The Rhysida hacking group has begun distributing malware via fake Bing ads targeting users of Microsoft Teams, Zoom, and Putty. The attackers are forging official download pages, using Microsoft-signed certificates to bypass protection and infect the system with the OysterLoader malware loader. Rhysida, also known as Vice Society, has launched a new malvertising campaign targeting business users of popular corporate tools — Teams, Zoom, and Putty.
The attack looks like this:
attackers buy ads on Bing;
the user goes to a fake website;
sees the “official” Download button;
receives a file that installs OysterLoader.
OysterLoader is an initial penetration tool that allows attackers to gain a foothold in the system, evade detection, and download additional modules. Researchers have also noticed the use of Latrodectus, often signed with the same certificates.
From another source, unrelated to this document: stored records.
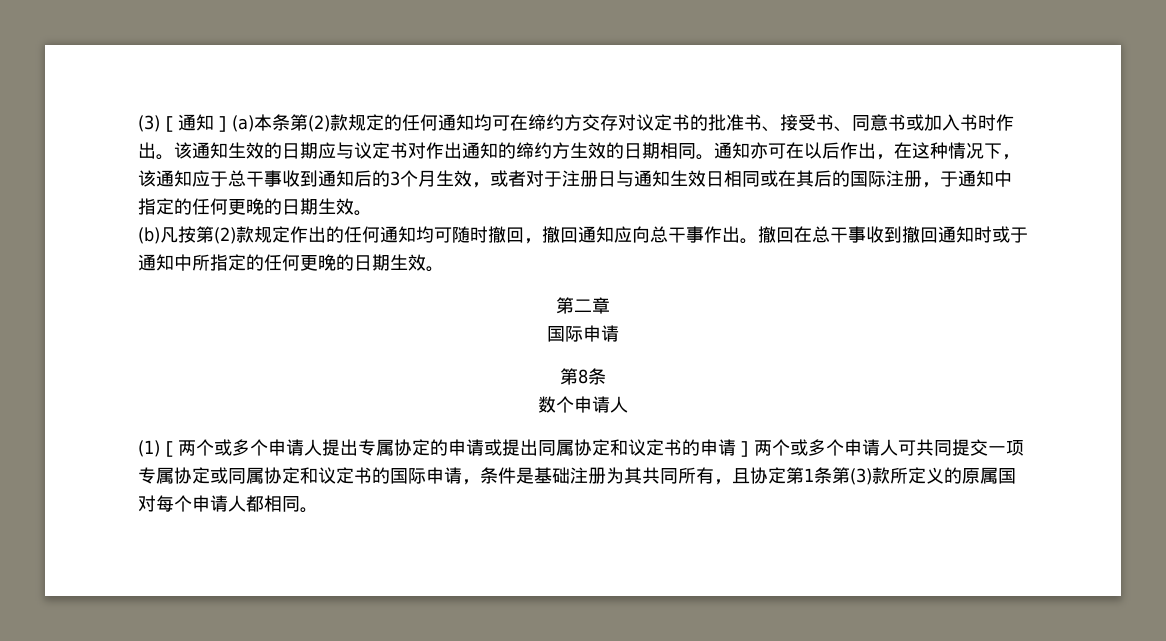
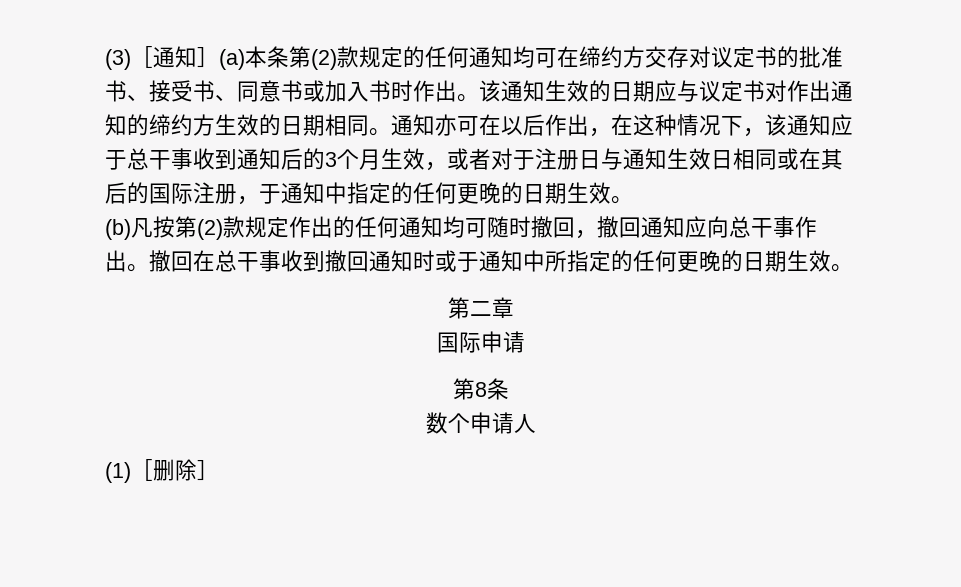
- (1)［两个或多个申请人提出专属协定的申请或提出同属协定和议定书的申请］两个或多个申请人可共同提交一项专属协定或同属协定和议定书的国际申请，条件是基础注册为其共同所有，且协定第1条第(3)款所定义的原属国对每个申请人都相同。
+ (1)［删除］

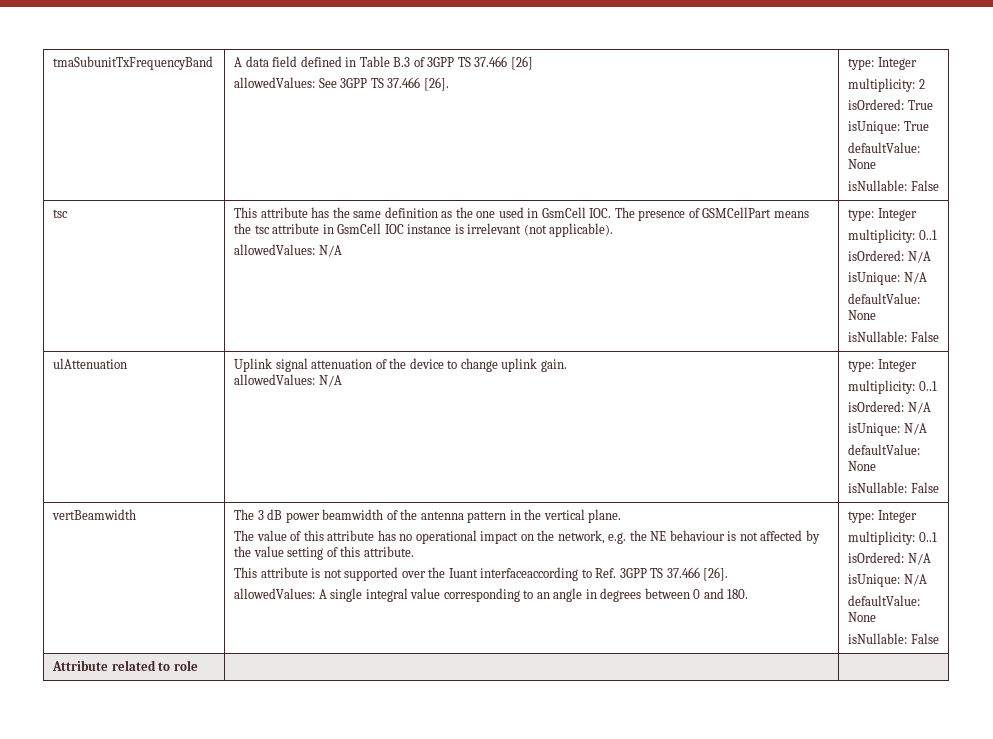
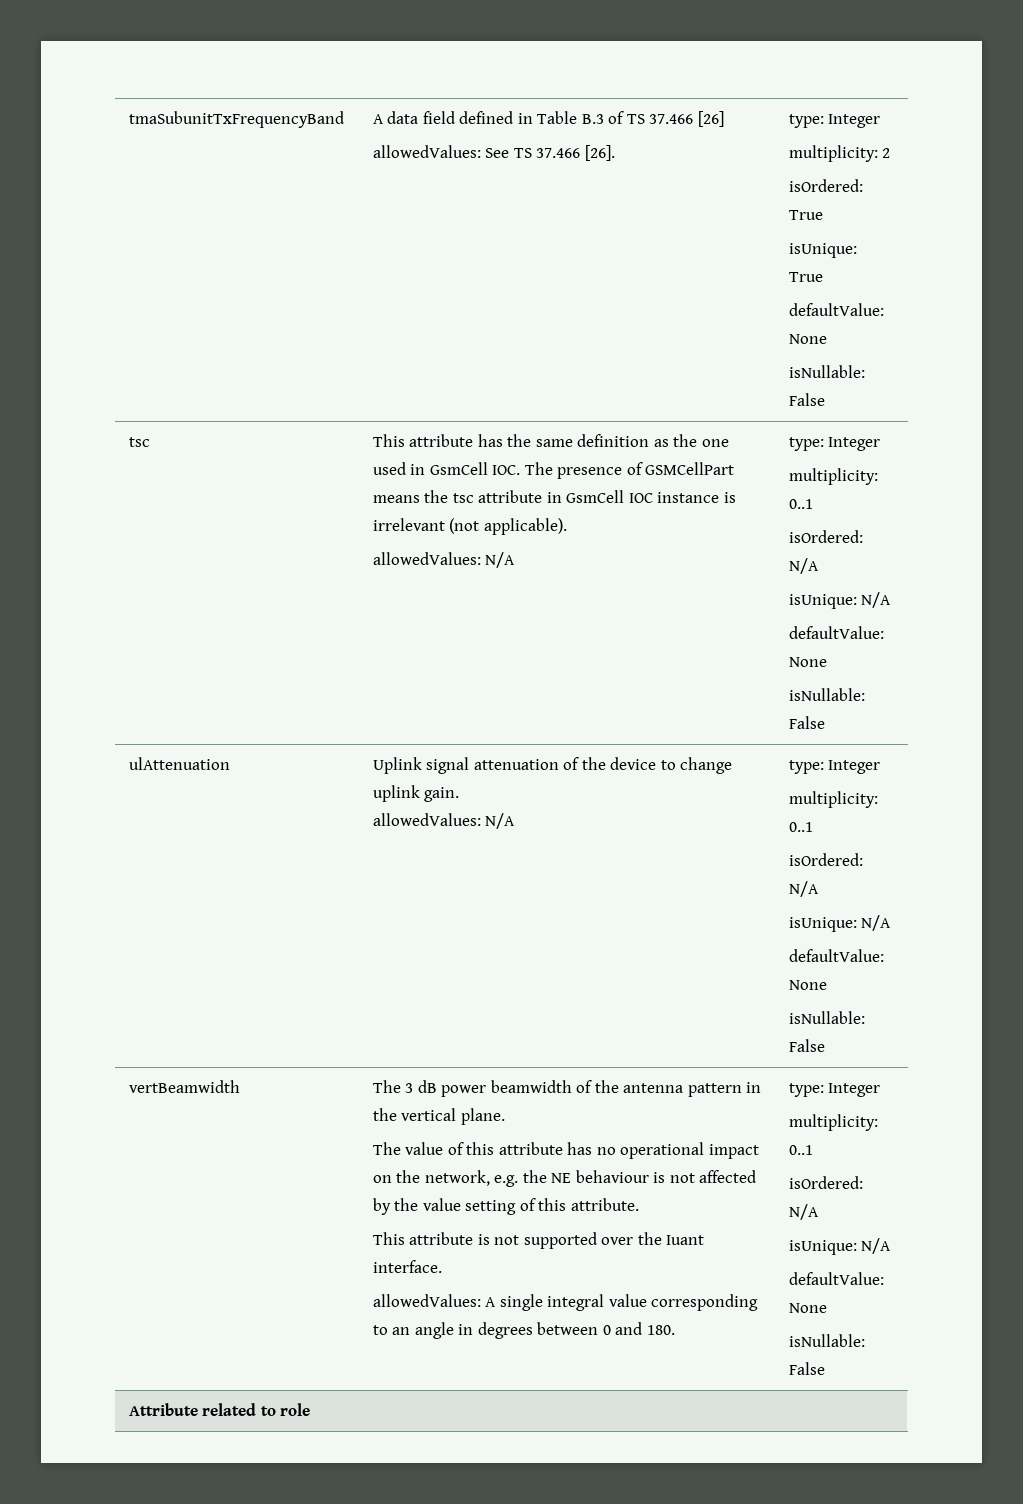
- tmaSubunitTxFrequencyBand | A data field defined in Table B.3 of 3GPP TS 37.466 [26]
- allowedValues: See 3GPP TS 37.466 [26]. | type: Integer
+ tmaSubunitTxFrequencyBand | A data field defined in Table B.3 of TS 37.466 [26]
+ allowedValues: See TS 37.466 [26]. | type: Integer
- This attribute is not supported over the Iuant interfaceaccording to Ref. 3GPP TS 37.466 [26].
+ This attribute is not supported over the Iuant interface.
The main feature of the campaign is the abuse of Microsoft Trusted Signing: certificates that the OS uses to confirm the legitimacy of files. Rhysida finds a way to sign malware en masse and spread them until it is blocked.
Microsoft has already revoked more than 200 certificates, but analysts warn that the attacks continue, and the broken signature model allows the group to bypass classic protections.
Rhysida has evolved in recent years from a ransomware group into a sophisticated cybercriminal collective with mixed tactics:
malvertising
social engineering
attack chain with multiple tools
bypassing controls through legitimate certificates
According to researchers, 40+ unique certificates have been recorded since June alone, while only seven during the same period a year ago. This indicates the scaling of attacks and automation of malware signature tools.
Rhysida campaign highlights critical trend: even signing a file with a certificate no longer guarantees security. Malvertising attacks on popular business applications are becoming the new norm. Companies should:
verify download sources
block suspicious advertising domains
use behavioral EDR systems
train employees not to trust “official” banners
Today’s threats are becoming more sophisticated — and they use the same channels that businesses trust.